Salão vira nova plataforma para lançamentos mundiais
Evento confirma importância do setor automotivo no Brasil. Trabalhadores terão empregos de maior qualidade

Última edição do Salão do Automóvel, em 2010. Foto: Divulgação
Após o recorde histórico de 3,4 milhões de veículos comercializados em 2011, outros três milhões previstos para este ano e novo recorde histórico de vendas em agosto, com 405 mil unidades emplacadas em apenas um mês, o País transformou-se em plataforma de lançamentos mundiais da indústria automobilística.
O setor representa atualmente perto de 21% do PIB da indústria nacional e movimenta outras áreas, como a financeira, já que 65% dos carros novos são vendidos por meio de financiamento. Em dinheiro, isto significa um movimento de cerca de R$ 1 trilhão por ano.

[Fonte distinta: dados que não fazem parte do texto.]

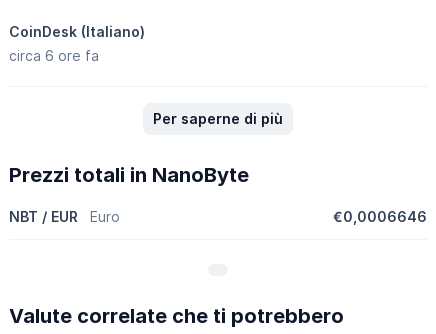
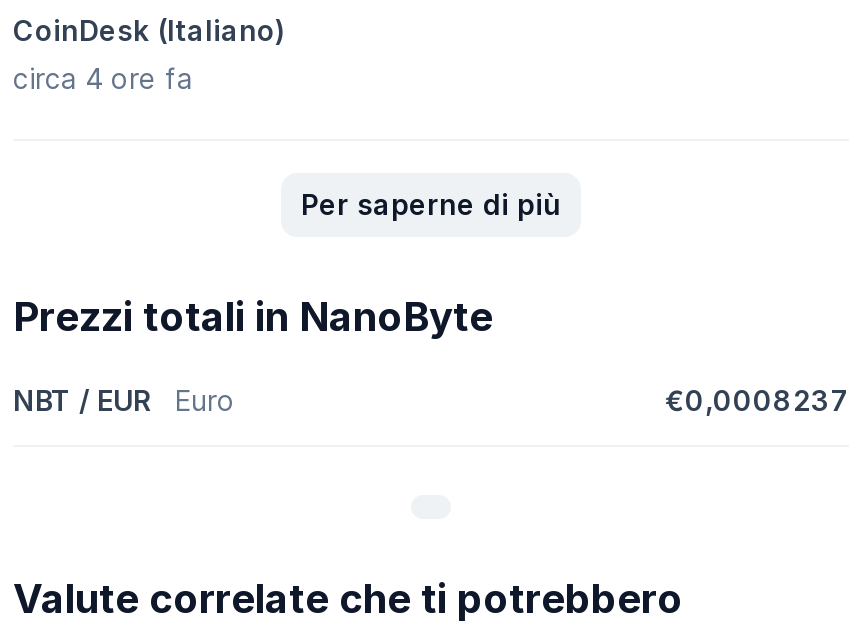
- circa 6 ore fa
+ circa 4 ore fa

- €0,0006646
+ €0,0008237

A quantia seria o 15º maior PIB do mundo, superior às economias da Argentina, Áustria, Noruega, Bélgica, Suécia, Arábia Saudita ou México, por exemplo, e ocupa o quarto maior mercado mundial.
Números robustos como esses – somos o quarto maior mercado mundial –, aliados às oportunidades surgidas com o novo Regime Automotivo (Inovar-Auto) encheram os olhos dos grandes fabricantes. O Brasil já tem fábricas de 13 empresas. Outras três estão em construção.
Chefões confirmam
Três dos mais influentes executivos do setor no planeta confirmaram essa importância em declarações feitas na abertura do Salão.
“O Brasil se tornou o segundo mercado mais forte do planeta, depois da China e à frente da Alemanha”, disse Martin Winterkorn, presidente mundial da Volks. “Quando se fala em carros compactos, o Brasil é o centro do universo”, ressaltou Jim Farley, um dos vice-presidentes da Ford. “Investimos de mais de R$ 5 bilhões nos últimos cinco anos e vamos continuar investindo aqui”, contou a presidenta da General Motors do Brasil, Grace Lieblein.
Inovar-Auto apressa investimentos
Com toda essa efervescência, uma nova onda de investimentos na indústria automobilística do País é anunciada no Salão, com destaque para novas fábricas, ampliação de capacidade produtiva, lançamentos de carros globais e locais e projetos de pesquisa e desenvolvimento.
Cálculos da Anfavea (o sindicato das montadoras) estimam que as empresas do setor devem investir R$ 13,8 bilhões em inovação para atender as novas metas do regime automotivo, o Inovar-Auto.
A Nissan será a primeira, com a inauguração em janeiro de 2014 de sua fábrica no Rio de Janeiro com a produção do compacto March (hoje importado do México) e pretende chegar ao fim do ano com a produção de quatro modelos, outro fato inédito para uma montadora local.
Volks inova
Em feito inédito, a Volks mostrou o Taigun, que o grupo trata como conceito, mas será fabricado em vários países, inclusive no Brasil. “Pela primeira vez escolhemos o Brasil para um lançamento mundial”, disse o presidente da montadora no Brasil, Thomas Schmall.
A prova mais forte da nova fase não está só nas fábricas. Quatro empresas confirmaram que trarão centros de pesquisa para o País, a Nissan, a Hyundai, a JAC e a Chery.
A ideia é ganhar competitividade em um mercado cada vez mais concorrido e atender as exigências de investimento em pesquisa, inovação e engenharia, previstas no novo Regime Automotivo, o Inovar-Auto.
Segundo Schmall, o regime vai obrigar um foco maior em tecnologia. Para o vice-presidente da Ford, Rogério Golfarb, as empresas terão de investir mais.
Wagnão: Governo e empresas terão que investir em qualificação. Foto: Paulo de Souza / SMABC
Jovens serão maiores beneficiados
Na opinião do secretário-geral do Sindicato, Wagner Santana, o Wagnão, os maiores beneficiários de toda essa movimentação serão os jovens.
“O setor passará a requisitar a mão-de-obra de ponta, área que hoje é pouco absorvida e recebe pequena atenção do Poder Público e das empresas”, diz o dirigente.
“Novas escolas técnicas e profissionais serão construídas e absorverão trabalhadores jovens que, ao contrário da Europa onde 50% da juventude está sem emprego e sem perspectiva, repetindo a déca perdida de 1980 no Brasil, terão grandes possibilidades pela frente”, conclui Wagnão.